Caramelos de momia en Guanajuato
EN UN ESCENARIO de complicada orografía se acomoda la misteriosa y colorista Guanajuato, situada a cuatro horas en autobús de Ciudad de México. Fue uno de los primeros enclaves mineros de la América colonial, lo que se percibe en la riqueza y elegancia de los edificios de su centro histórico, declarado patrimonio de la humanidad por la Unesco en 1988. A miles de kilómetros de Alcalá de Henares, Cervantes, que no vivió para verlo, tiene allí una segunda casa y hasta un museo. Aunque el legado español es evidente, Guanajuato (lugar de las ranas, en lengua indígena) no ha olvidado su pasado prehispánico.
Lo que más me sorprendió fue el culto que los guanajuatenses profesan a la muerte. El Museo de las Momias es un lugar de peregrinación de todo buen mexicano o mexicana y orgullo de los locales. Al acceder pensé que vería una exposición de cuerpos fallecidos cientos de años atrás. Sin embargo, algunas de las momias no tienen más de un año de vida.
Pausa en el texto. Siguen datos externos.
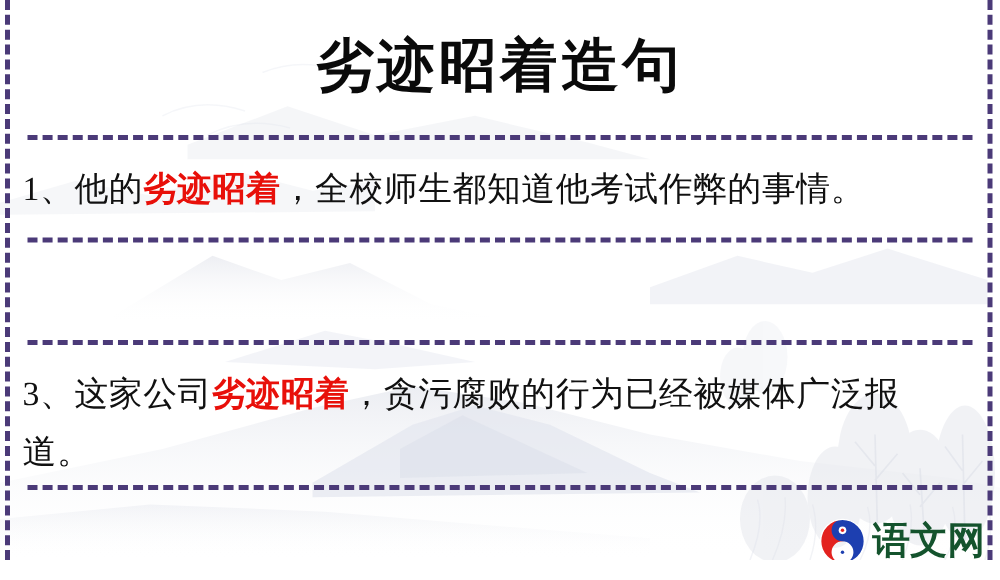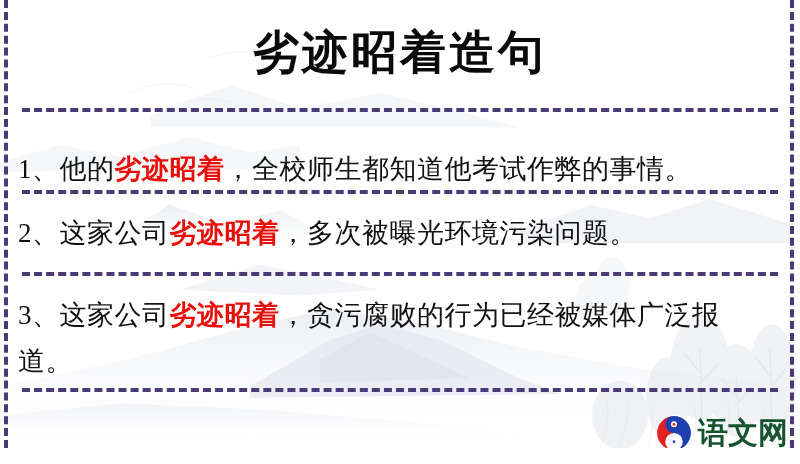--- a/index.html
+++ b/index.html
@@ -83,7 +83,7 @@
     font-weight: bold;
   }
 
-  #s1 { top: 146px; }
+  #s1 { top: 128px; }
   #s2 { top: 210px; }
   #s3 { top: 292px; }
 

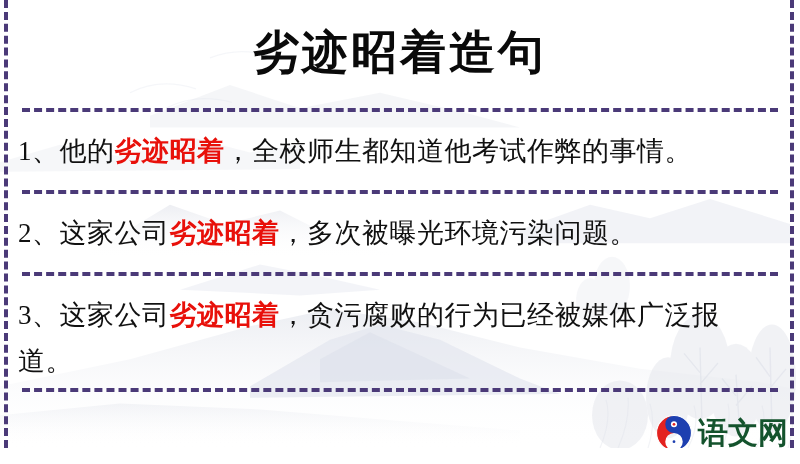--- a/index.html
+++ b/index.html
@@ -196,9 +196,6 @@
     <span>1、</span><span>他的</span><span class="idiom">劣迹昭着</span><span>，全校师生都知道他考试作弊的事情。</span>
   </div>
 
-  <div class="sentence" id="s2">
-    <span>2、</span><span>这家公司</span><span class="idiom">劣迹昭着</span><span>，多次被曝光环境污染问题。</span>
-  </div>
 
   <div class="sentence" id="s3">
     <span>3、</span><span>这家公司</span><span class="idiom">劣迹昭着</span><span>，贪污腐败的行为已经被媒体广泛报道。</span>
En Europa estamos acostumbrados a ver momias de la antigüedad, que percibimos como testimonios de la historia, pero conmueve ver el cuerpo seco de un contemporáneo nuestro a menos de un metro, que quizá llegó a bailar la última canción del verano.
Explicó el guía del museo que el clima seco de Guanajuato propicia la momificación de algunos de los cuerpos. El cementerio de la ciudad es de reducidas dimensiones y hay que exhumar algunos para dar cabida a los recién llegados. Sólo los que se conservan en buenas condiciones y no son reclamados por ningún familiar se exhiben en el museo.
Sabía que los mexicanos conviven con la muerte de un modo mucho más natural e incluso festivo que los españoles, pero mi sorpresa fue grande cuando el guía comentó que hace un tiempo las momias se exhibían sin protección, hasta que, finalmente, tuvieron que instalar vitrinas para evitar que los visitantes las tocaran o se llevaran pedacitos de las mismas como recuerdo.
Nuestra sociedad venera la juventud, hace lo imposible para camuflar la vejez e ignora la muerte. Quizá tendríamos que aprender a frivolizarla un poco más y a verla con más naturalidad como hacen algunos visitantes mexicanos del museo que, al salir, se compran el tradicional caramelo de momia. Lástima que mi estómago estuviera algo revuelto en aquel momento.